▶ _AIM OF THE EXERCISE_: All lines of the material that contain "none" must be copied out.

===== RECORDS PROVIDED

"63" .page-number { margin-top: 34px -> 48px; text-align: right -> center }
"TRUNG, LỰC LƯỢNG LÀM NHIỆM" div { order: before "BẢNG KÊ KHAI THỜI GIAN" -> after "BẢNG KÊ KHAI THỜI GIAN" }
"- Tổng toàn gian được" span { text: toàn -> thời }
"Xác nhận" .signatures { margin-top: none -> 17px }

==========
===== RECORDS PROVIDED

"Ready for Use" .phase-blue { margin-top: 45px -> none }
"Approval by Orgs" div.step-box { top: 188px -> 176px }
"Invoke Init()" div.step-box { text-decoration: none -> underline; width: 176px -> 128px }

==========

▶ _WRITTEN RESPONSE_:
"Xác nhận" .signatures { margin-top: none -> 17px }
"Ready for Use" .phase-blue { margin-top: 45px -> none }
"Invoke Init()" div.step-box { text-decoration: none -> underline; width: 176px -> 128px }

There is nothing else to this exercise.